# I laugh in your general food direction! HA HA



## sebian (Aug 29, 2008)

Ivan is doing very well-- he's super active and loves his wheel and loves exploring everything (and he's even starting to smell a bit better!). He still, however, refuses to eat. He drinks very little, but it seems every time we put food in front of him, he has no clue what it is, even when he sniffs it. We got him Wednesday night and he didn't eat, although I believe he had a few mealies with his previous owners before we took him home. Since then the only thing he does with his food is walk in it. I'm sure he's still trying to get adjusted (he lived with his previous owners for over 2 years)... 

I called the vet and they advised me to bring him in Monday or Tuesday if he still hasn't eaten anything (that is to say the vet techs did, our actual vet who's taken care of our other two boys was unavailable). It's just strange to me that he's soooooo active and all of his bowel movements look ok, yet he won't touch food. Granted it's not the same craptacular cat food he was getting, and we ordered Spike's Delight for him (which is what they were feeding him before they switched to cat food), which should be here around Wednesday... We've also tried some baby food via syringe and that ended up with him getting a bath (although, it was pretty adorable when it was all over his face). I read a post that someone's hedgehog didn't eat for the first three days and then did. Tonight will be night 3. If he doesn't eat tonight should I call the vet? Or should I wait until we get the Spike's Delight? Like I said, he's still very active and explorative (is that even a word?) and he doesn't have a problem with people handling them (unless you're trying to cut his nails)-- his eyes and nose both look good too. 

We've also tried mixing meal worms with the kibble, and that didn't work either. He wouldn't even eat the mealies when they weren't mixed. 

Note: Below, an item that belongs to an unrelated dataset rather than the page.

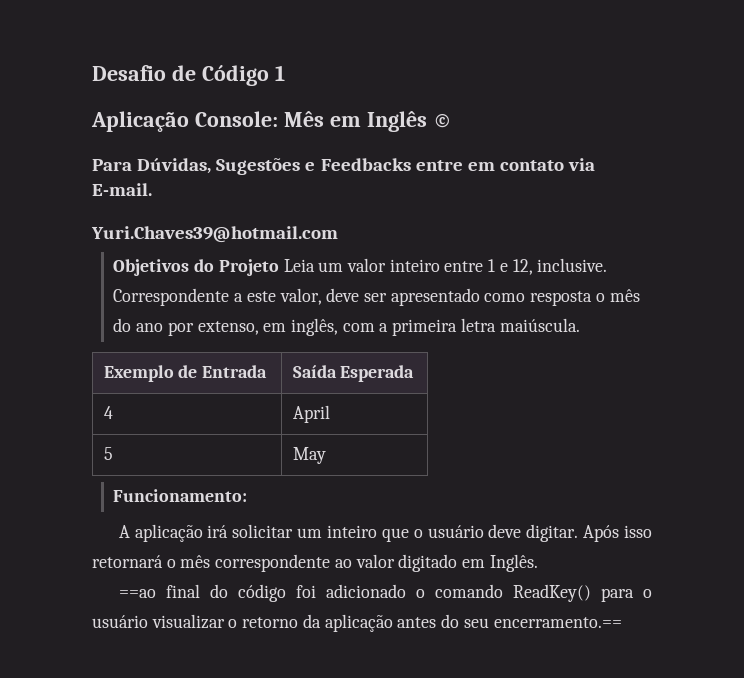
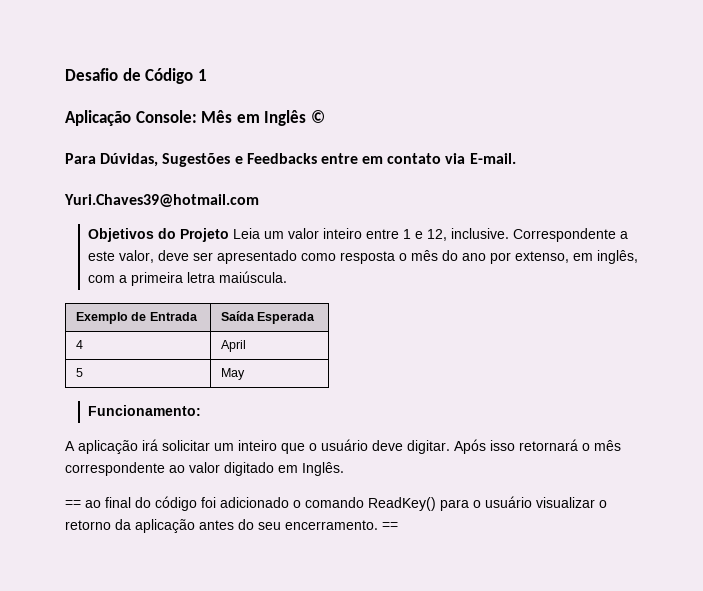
- ==ao final do código foi adicionado o comando ReadKey() para o usuário visualizar o retorno da aplicação antes do seu encerramento.==
+ == ao final do código foi adicionado o comando ReadKey() para o usuário visualizar o retorno da aplicação antes do seu encerramento. ==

Perhaps I'm just worrying way too much and he's just a LOT more sensitive to his surroundings than my other two are... :? 

Thanks for your help!


----------



## Reaper (Aug 22, 2008)

As commercial hedgie foods go Spike's is one of the better food choices out there. I still feed Spike's Premium in my mix due to my 2 yr old being fed it at the breeders. She doesn't eat it very often but she will still pick it out on occasion. I think maybe it is like a comfort food so I keep it in the mix. Will your boy eat live mealies not mixed in the food ?


----------



## Kalandra (Aug 25, 2008)

Are you still feeding the food he was eating before? Even if it is less than desirable a complete diet change can cause eating strikes. If you aren't feeding his old food, give him some of it. Even if it is less than desirable eating something is better than nothing.


----------



## LizardGirl (Aug 25, 2008)

I just wanted to say that it is funny you squeezed Monty Python in there... lol :lol:


----------



## sebian (Aug 29, 2008)

Haha thanks for noticing the Monty Python thing  

As far as the cat food thing-- The woman I took Ivan from has basically fallen off the face of the earth. I've called her numerous times and I've emailed her even more, and she has yet to get back to me in terms of what cat food she was feeding him. She merely mentioned "cat food" when I picked him up and I asked that she include a little bit in terms of transitioning. She said she would, but we never found it in the "care package" she gave us with him. We're going to try to give him some of the cat food my mother-in-law feeds her cats, perhaps we'll luck out and it'll be a same as he's used to.. :|


----------



## sebian (Aug 29, 2008)

We actually just tried the cat food and he had about two pieces. Which is two pieces more than.. ever! That being said, it's a bit loud right now. He was also under a blanket and I just basically shoved it under there. So I'm thinking of putting on of his snuggle blankets (both of which are our t-shirts) over the food bowl tonight when it's quiter and dark(er)... Hopefully that'll work. And if he eats that, I'll mix some cat food with the kibble we have and go that route.


----------



## peanut1388 (Sep 28, 2008)

Reaper said:


> As commercial hedgie foods go Spike's is one of the better food choices out there. I still feed Spike's Premium in my mix due to my 2 yr old being fed it at the breeders. She doesn't eat it very often but she will still pick it out on occasion. I think maybe it is like a comfort food so I keep it in the mix. Will your boy eat live mealies not mixed in the food ?


Peanut will NOT eat hedgehog food he only eats Cat food! Ive even tried mixing the two but he just picks out the cat food and leaves the hedgie food.. oh well Cat food is just as good! :mrgreen:


----------



## sebian (Aug 29, 2008)

Just a little update in case anyone was wondering.

We bought the Spike's Delight and since we got it he's been eating it. I mix the lite and the premium together, since I assumed he was on the premium before, but seriously needs to be on the lite.

I also discovered that some of the problem was the bowl. I'm not sure why, but he definitely was not having anything that was given to him in that particular bowl (it was actually an extra reptile water dish we were using instead of the big 1 cup crock that came with him). While waiting for his super pets super bowl (the same bowl everyone else has), I tried putting the food on the floor of his cage, and wouldn't you know, he ate most if not all the kibble pieces (I'd usually put about 30-40). Last night the bowl came and I put his mix in it (25 pieces each of the lite and the premium) and sure enough, he ate EVERYTHING.

Those bowls are a godsend. I use the medium size, which is probably too big, and no one ever tips it over or poops in it or throws it around!

http://www.superpetusa.com/index.html


----------